Every week, people asked me this question, “are we in a bubble now?” In fact, people have been asking me this same question since 2014. I care about this question as well because I did buy properties after 2014. It is a good question, however, not for reasons that people often think. There are many misconceptions about real estate bubbles that can lead to uninformed decisions.
The truth is, no one knows. Many economists have struggled to figure out the answers. There are salespeople out there who will say things just to get you to buy. Price gain has definitely slowed down 2015-2017 compared to 2011-2014. However, there was still price gain from 2015-2017, and there are ways to thrive as an investor in this market.
I believe in studying the data and the historical sales trends in order to make the most educated decision. Also, I believe each investment scenario is different, and each person’s financial profile is different. There is no investment property that is good for “everyone.” In fact, what makes sense for one investor may be a complete disaster for another.
First, there are a few myths to debunk:
Myth #1: High prices = Bubble
Just because prices are at an all time high, it doesn’t mean we are in a bubble.
Real estate bubble means that the underlying value of the properties doesn’t support the prices. A bubble is when there is a severe disconnect between affordability and the inventory. In a bubble, investors are not buying properties based on cash flow or fundamentals that indicate that the market will likely go up, but on speculations, fueled by cheap financing. A bubble can happen in a rapidly appreciating market, but a rapidly appreciating market does not necessarily mean it’s a bubble.
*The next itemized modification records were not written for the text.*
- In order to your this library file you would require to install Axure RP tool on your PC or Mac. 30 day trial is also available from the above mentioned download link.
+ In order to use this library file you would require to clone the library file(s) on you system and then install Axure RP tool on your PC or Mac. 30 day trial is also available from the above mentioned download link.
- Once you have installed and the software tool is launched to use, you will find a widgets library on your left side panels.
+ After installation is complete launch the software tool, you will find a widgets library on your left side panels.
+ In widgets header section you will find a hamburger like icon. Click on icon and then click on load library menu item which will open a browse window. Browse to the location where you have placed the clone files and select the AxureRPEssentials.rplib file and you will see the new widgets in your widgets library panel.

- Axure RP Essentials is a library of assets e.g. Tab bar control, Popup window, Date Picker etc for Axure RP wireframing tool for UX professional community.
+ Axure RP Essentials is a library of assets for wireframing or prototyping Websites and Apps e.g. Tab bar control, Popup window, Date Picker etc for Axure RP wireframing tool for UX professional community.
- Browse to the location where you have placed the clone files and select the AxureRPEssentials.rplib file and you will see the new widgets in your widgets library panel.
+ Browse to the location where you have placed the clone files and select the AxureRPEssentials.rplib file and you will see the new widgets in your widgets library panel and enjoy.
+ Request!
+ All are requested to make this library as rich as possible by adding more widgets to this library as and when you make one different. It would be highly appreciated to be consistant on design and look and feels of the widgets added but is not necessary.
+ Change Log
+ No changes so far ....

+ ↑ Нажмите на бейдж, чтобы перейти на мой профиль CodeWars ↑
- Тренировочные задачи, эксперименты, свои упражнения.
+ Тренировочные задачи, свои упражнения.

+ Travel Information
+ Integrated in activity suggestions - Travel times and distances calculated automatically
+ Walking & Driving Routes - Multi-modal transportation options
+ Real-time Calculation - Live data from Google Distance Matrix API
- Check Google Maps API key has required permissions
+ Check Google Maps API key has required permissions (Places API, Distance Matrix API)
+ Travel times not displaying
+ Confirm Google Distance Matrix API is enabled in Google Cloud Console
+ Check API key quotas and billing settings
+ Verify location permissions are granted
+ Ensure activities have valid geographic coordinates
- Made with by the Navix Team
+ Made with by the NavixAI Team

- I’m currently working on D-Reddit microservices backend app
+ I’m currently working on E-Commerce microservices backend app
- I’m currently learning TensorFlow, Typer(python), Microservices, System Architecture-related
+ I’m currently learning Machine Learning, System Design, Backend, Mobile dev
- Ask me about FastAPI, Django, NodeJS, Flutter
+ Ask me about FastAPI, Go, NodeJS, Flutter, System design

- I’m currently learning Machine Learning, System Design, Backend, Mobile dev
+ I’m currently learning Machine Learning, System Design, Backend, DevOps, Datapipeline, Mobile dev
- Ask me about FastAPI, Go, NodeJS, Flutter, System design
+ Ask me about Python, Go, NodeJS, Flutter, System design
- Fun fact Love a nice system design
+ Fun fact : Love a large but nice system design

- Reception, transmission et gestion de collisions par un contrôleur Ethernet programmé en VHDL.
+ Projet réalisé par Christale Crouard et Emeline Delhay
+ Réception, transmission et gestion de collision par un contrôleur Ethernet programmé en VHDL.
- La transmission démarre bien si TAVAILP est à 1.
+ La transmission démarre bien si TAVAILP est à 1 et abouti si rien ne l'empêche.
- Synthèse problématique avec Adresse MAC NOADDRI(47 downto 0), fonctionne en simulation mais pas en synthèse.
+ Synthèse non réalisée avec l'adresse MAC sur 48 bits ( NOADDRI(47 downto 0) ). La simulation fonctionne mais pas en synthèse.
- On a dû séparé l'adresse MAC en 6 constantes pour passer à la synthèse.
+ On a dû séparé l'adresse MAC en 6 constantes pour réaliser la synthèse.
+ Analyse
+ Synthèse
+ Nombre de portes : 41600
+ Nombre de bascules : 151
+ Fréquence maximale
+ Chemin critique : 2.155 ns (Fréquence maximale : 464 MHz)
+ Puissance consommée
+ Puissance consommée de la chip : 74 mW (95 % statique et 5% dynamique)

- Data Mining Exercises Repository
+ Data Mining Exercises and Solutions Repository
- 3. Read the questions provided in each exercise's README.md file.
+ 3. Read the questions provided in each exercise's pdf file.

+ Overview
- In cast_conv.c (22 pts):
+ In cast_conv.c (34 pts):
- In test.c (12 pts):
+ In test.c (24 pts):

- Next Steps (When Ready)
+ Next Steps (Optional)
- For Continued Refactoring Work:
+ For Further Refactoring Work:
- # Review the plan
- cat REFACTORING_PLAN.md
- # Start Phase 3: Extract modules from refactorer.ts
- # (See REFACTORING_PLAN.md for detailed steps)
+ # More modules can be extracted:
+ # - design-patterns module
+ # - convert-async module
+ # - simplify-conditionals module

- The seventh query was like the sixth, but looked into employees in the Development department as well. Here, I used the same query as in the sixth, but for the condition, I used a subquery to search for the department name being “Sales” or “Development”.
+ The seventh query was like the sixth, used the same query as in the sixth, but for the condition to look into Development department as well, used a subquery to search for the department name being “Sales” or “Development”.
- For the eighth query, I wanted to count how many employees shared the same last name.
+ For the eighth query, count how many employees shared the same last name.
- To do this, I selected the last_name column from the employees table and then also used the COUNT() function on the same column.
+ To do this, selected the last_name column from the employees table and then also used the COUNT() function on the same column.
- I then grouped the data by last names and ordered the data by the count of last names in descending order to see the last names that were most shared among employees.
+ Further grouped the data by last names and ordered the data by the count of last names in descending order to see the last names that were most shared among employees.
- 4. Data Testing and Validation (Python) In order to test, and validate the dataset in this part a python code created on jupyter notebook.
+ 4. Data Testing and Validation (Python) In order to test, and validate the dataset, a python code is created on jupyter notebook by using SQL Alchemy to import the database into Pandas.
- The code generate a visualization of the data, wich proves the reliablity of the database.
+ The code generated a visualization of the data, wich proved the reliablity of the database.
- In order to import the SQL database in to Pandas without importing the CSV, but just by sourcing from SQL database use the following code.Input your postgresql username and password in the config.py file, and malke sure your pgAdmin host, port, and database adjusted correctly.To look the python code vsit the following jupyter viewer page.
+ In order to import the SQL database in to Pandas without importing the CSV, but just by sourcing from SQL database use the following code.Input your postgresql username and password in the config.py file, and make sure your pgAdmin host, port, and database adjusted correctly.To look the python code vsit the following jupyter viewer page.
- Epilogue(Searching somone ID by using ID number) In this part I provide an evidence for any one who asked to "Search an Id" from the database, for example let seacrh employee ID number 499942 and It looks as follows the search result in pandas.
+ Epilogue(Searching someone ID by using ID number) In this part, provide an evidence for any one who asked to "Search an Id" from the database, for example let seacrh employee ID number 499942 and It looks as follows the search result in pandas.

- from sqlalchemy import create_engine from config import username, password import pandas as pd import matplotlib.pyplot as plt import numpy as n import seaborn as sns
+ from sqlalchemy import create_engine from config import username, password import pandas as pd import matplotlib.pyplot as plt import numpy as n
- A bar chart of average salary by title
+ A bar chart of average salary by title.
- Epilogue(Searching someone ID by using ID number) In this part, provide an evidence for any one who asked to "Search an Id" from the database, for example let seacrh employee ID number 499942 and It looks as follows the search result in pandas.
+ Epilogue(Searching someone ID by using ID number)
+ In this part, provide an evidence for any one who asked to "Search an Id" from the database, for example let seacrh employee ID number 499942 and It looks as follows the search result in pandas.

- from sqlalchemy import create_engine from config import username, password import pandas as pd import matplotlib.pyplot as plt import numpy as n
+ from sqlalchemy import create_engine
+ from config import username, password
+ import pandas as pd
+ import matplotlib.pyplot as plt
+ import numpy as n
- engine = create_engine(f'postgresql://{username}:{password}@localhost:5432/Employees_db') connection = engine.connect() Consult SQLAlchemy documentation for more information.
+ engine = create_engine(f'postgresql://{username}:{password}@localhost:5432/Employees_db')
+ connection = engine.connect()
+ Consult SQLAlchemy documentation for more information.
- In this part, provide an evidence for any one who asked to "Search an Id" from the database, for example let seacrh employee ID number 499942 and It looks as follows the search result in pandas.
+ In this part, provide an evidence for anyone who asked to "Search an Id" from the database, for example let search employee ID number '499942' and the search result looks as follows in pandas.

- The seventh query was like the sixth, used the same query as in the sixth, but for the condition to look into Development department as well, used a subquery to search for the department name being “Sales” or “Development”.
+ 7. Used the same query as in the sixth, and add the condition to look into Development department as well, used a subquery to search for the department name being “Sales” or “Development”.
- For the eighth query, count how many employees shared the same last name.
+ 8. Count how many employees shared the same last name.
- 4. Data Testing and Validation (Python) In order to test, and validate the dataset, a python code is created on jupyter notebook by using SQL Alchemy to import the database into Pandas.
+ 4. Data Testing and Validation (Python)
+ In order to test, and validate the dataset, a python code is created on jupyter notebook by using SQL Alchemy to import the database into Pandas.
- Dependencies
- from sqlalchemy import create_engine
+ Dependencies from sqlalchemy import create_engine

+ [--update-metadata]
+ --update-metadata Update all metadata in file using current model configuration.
Price gains occur because there is a severe imbalance between supply and demand. If the demand is much greater than the supply and there are no tangible ways to increase the supply to match the demand, and the affordability is still there, price gain will continue. If 20 people are willing to bid a high price for a single property, have the ability to, and there is no other property to buy, the price will reflect that demand. In a bidding war of 20, only one buyer will win, and the 19 bidders who lost will continue looking in the same area, and might bid higher next time.
Myth #2: buy low and sell high is the only way to succeed as an investor.
If you bought a property at below market price, you already walked into the closing with equity. If you bought a 2-family at $1.3 million while similar properties in the area sold for $1.5 million, you already gained $200k equity on the closing date. Conversely, if you bought an overpriced property $50k below asking price, and similar properties in the area sold for $100k lower in the same time frame, even if you bought $50k below list price, it doesn’t mean you got a good deal.
Focus on relative data and actual comparatives. Don’t get distracted by high or low prices.
Conclusion: I think you should make home-buying decisions that you feel comfortable with. Stay within your budget, buy in an area where historical price trends over the past 20 years has been steady (and many neighborhoods in Boston fit this criteria), study the numbers, and then you should be fine.